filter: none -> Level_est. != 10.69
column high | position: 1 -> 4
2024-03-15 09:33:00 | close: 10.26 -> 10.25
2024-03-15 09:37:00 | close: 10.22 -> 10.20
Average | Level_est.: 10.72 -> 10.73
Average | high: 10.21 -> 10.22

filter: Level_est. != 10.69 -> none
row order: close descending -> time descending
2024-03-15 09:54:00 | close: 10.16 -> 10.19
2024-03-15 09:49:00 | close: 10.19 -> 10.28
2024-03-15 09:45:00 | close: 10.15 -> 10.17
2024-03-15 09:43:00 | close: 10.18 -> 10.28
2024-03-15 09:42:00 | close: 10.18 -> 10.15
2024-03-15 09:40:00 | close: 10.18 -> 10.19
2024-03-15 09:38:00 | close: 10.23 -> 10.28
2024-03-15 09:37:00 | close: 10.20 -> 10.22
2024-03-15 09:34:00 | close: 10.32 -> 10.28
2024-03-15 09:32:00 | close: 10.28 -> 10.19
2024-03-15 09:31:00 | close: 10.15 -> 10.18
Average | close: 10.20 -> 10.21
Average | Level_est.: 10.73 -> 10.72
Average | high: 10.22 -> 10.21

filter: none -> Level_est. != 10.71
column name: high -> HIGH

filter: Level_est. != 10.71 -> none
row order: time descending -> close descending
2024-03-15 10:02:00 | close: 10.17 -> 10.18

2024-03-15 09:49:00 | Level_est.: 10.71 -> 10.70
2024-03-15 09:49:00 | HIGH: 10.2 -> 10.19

* * *

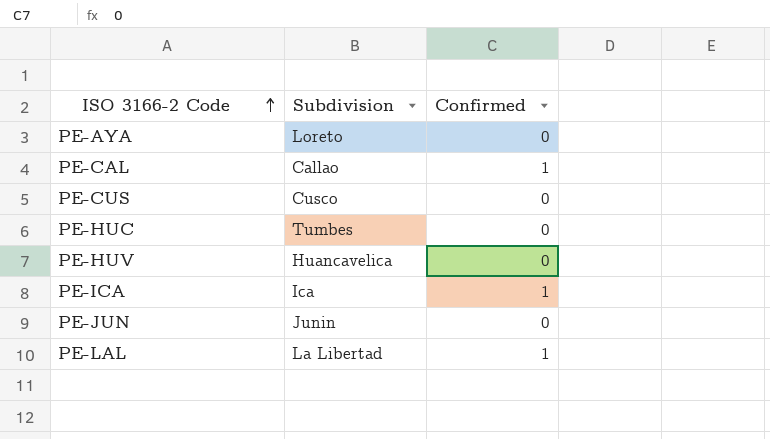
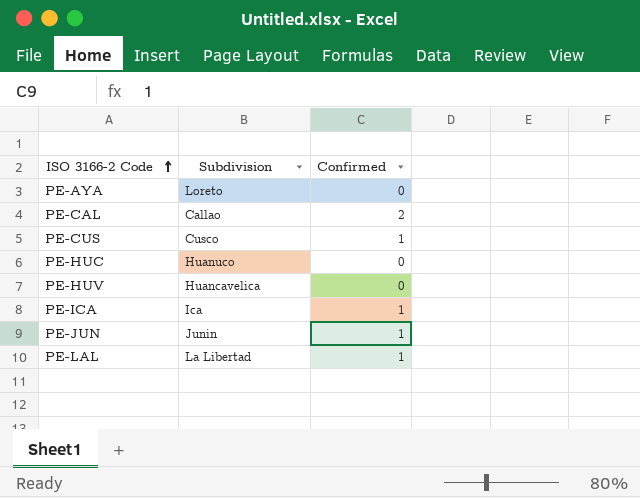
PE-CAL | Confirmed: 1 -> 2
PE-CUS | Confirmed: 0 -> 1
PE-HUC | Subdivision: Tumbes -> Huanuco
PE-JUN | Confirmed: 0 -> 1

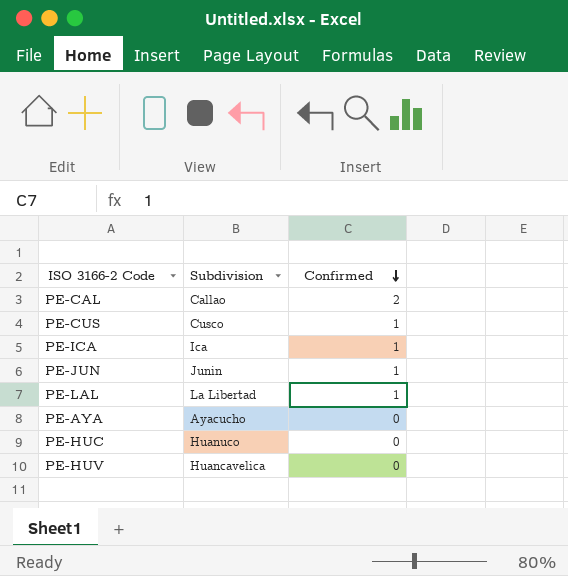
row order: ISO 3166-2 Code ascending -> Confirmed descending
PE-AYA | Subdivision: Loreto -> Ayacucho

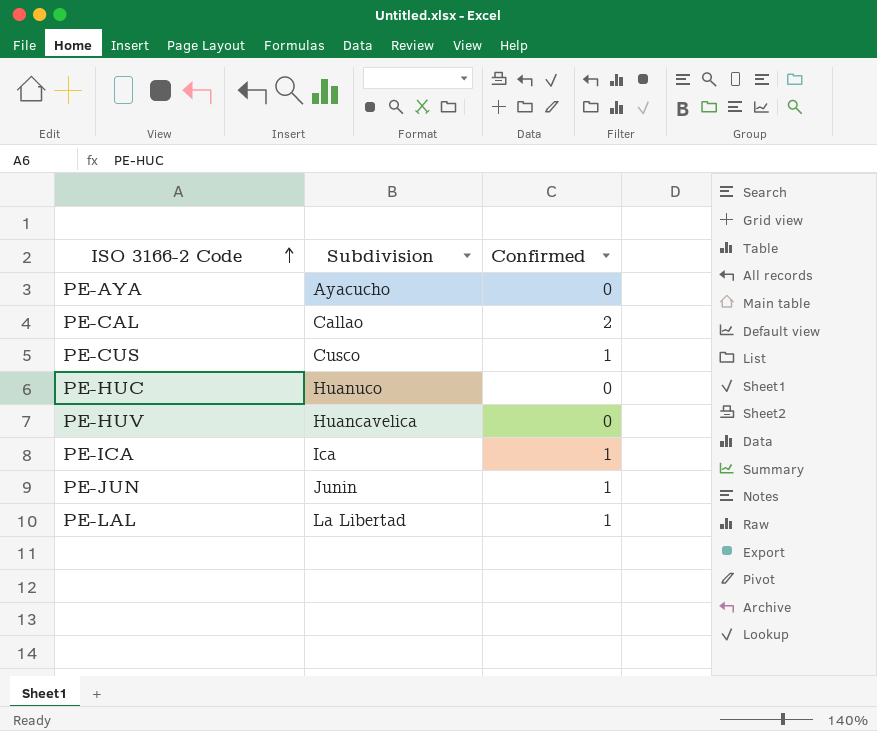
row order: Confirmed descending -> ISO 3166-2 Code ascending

TASK TO COMPLETE: Look through the entries above and find each line where the word "Average" occurs; copy those lines.

COMPLETED TASK:
Average | Level_est.: 10.72 -> 10.73
Average | high: 10.21 -> 10.22
Average | close: 10.20 -> 10.21
Average | Level_est.: 10.73 -> 10.72
Average | high: 10.22 -> 10.21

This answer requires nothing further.